On Wednesday, U.S. commandos seized the fast-moving 332-meter (1,090-foot) ship from helicopters — not where the ship was navigating a tracking platform, but about 360 nautical miles to the northwest, near the coast. Venezuela,
This seizure dramatically increased the President’s status donald trumpA campaign to put pressure on strongman Nicolas Maduro by cutting off access to oil revenues that have long been the lifeblood of Venezuela’s economy. It could also signal a broader US campaign to crack down on ships like the Skipper, which experts and US officials say are part of a shadowy fleet of rusting oil tankers that smuggle oil to countries facing harsh sanctions such as Venezuela. Russia And Iran.
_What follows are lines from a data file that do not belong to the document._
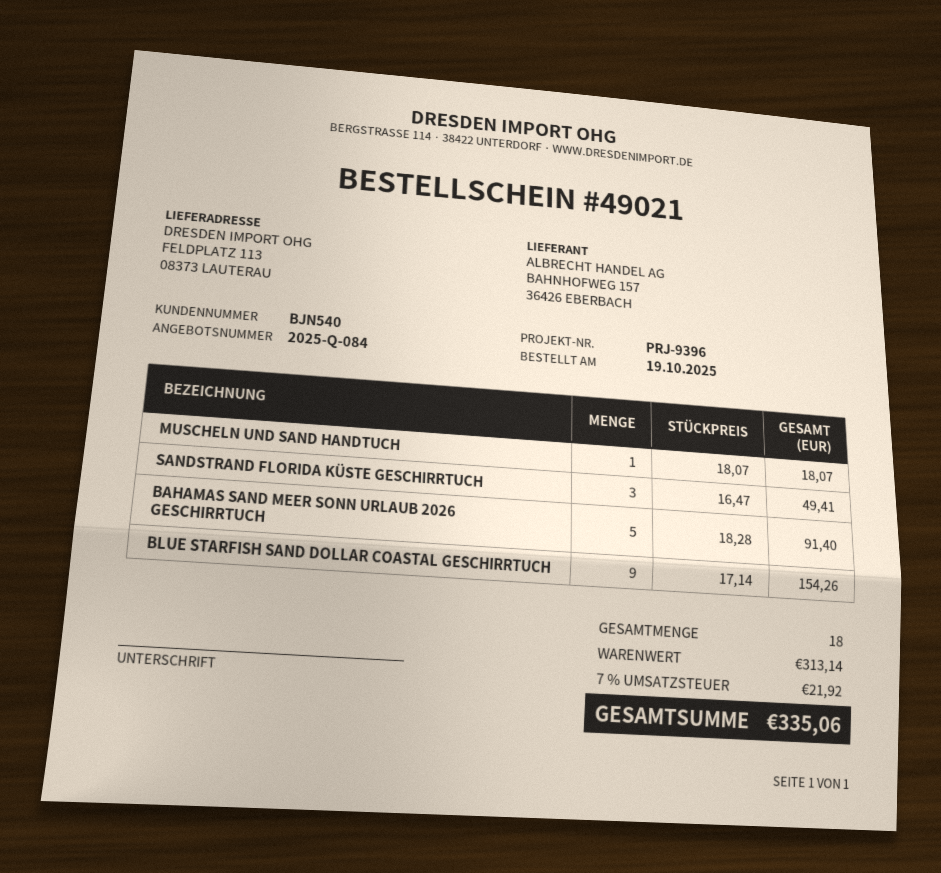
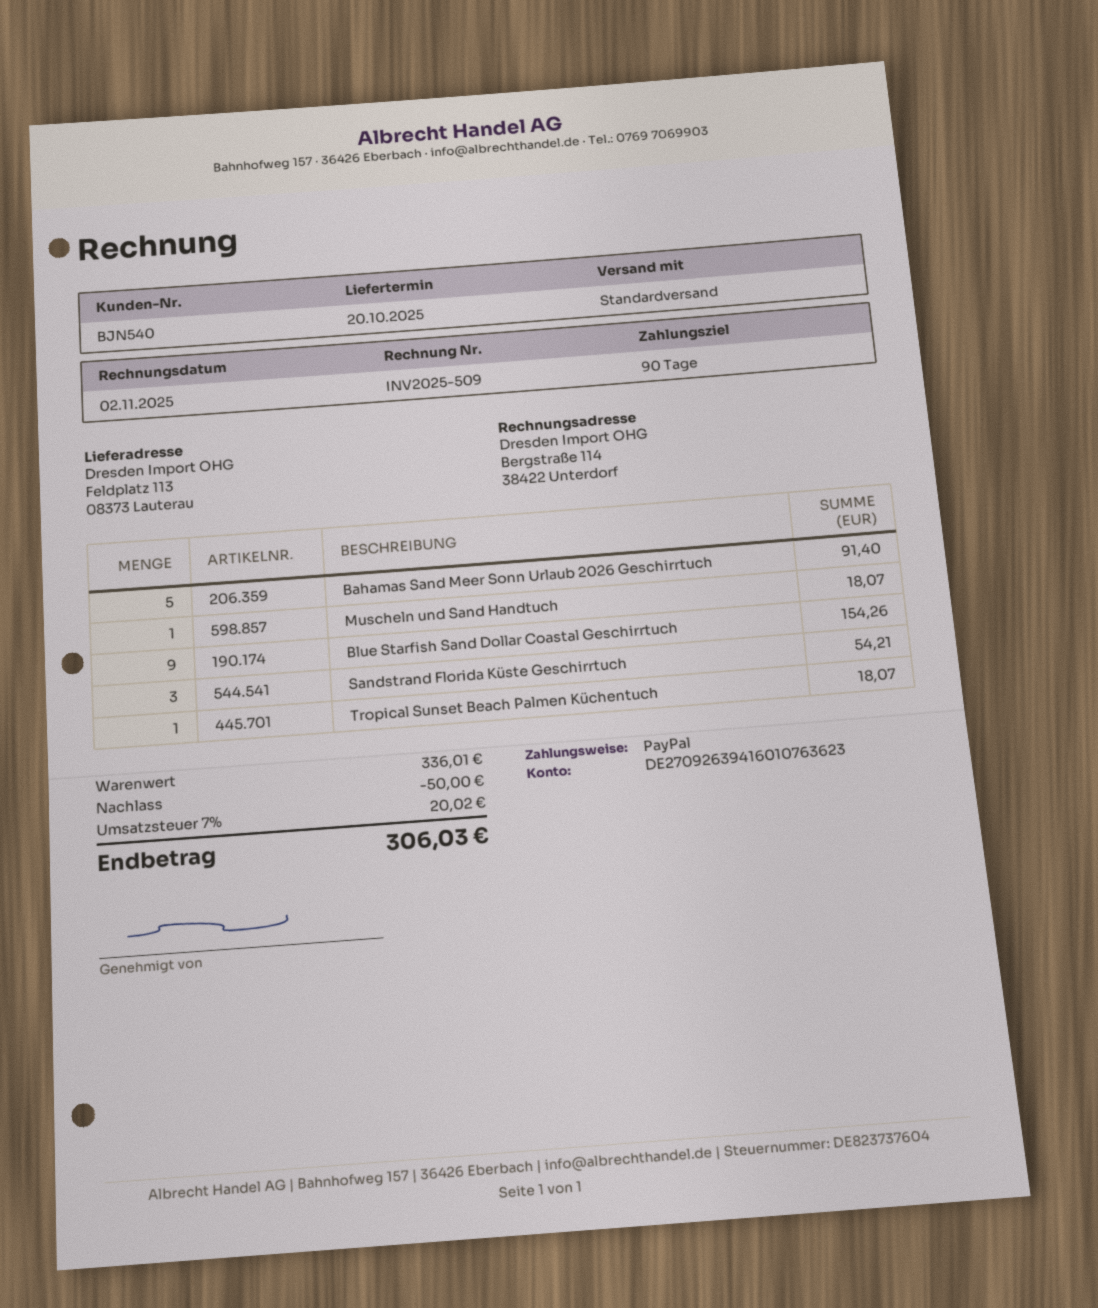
SANDSTRAND FLORIDA KÜSTE GESCHIRRTUCH: 3 for 49.41 -> 3 for 54.21
Tropical Sunset Beach Palmen Küchentuch: none -> 1 for 18.07
subtotal: 313.14 -> 336.01
discount: none -> 50.00
tax: 7% = 21.92 -> 7% = 20.02
total: 335.06 -> 306.03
“There are hundreds of flagless, stateless tankers that have been a lifeline for revenue, sanctioned oil revenue, for regimes like Maduro, Iran and the Kremlin,” said Michelle Weiss Bockman, a senior analyst at Windward, a maritime intelligence firm that tracks such vessels. “They can no longer function without being challenged.”
Since the first Trump administration imposed punitive oil sanctions on Venezuela in 2017, Maduro’s government has relied on numerous such oil tankers to smuggle its crude into global supply chains.
Oil ships sail in the shadows
Ships either go completely dark or “spoof” their location by altering their automatic detection systems – a mandatory safety feature designed to help avoid collisions – to navigate away across the oceans, sometimes under false flags or with fake registration information of another ship.
The expansion of the Dark Fleet follows US sanctions on Russia over its invasion of Ukraine in 2022. Experts say many of the ships are barely seaworthy, run without insurance and are registered with shell companies that help hide their ownership.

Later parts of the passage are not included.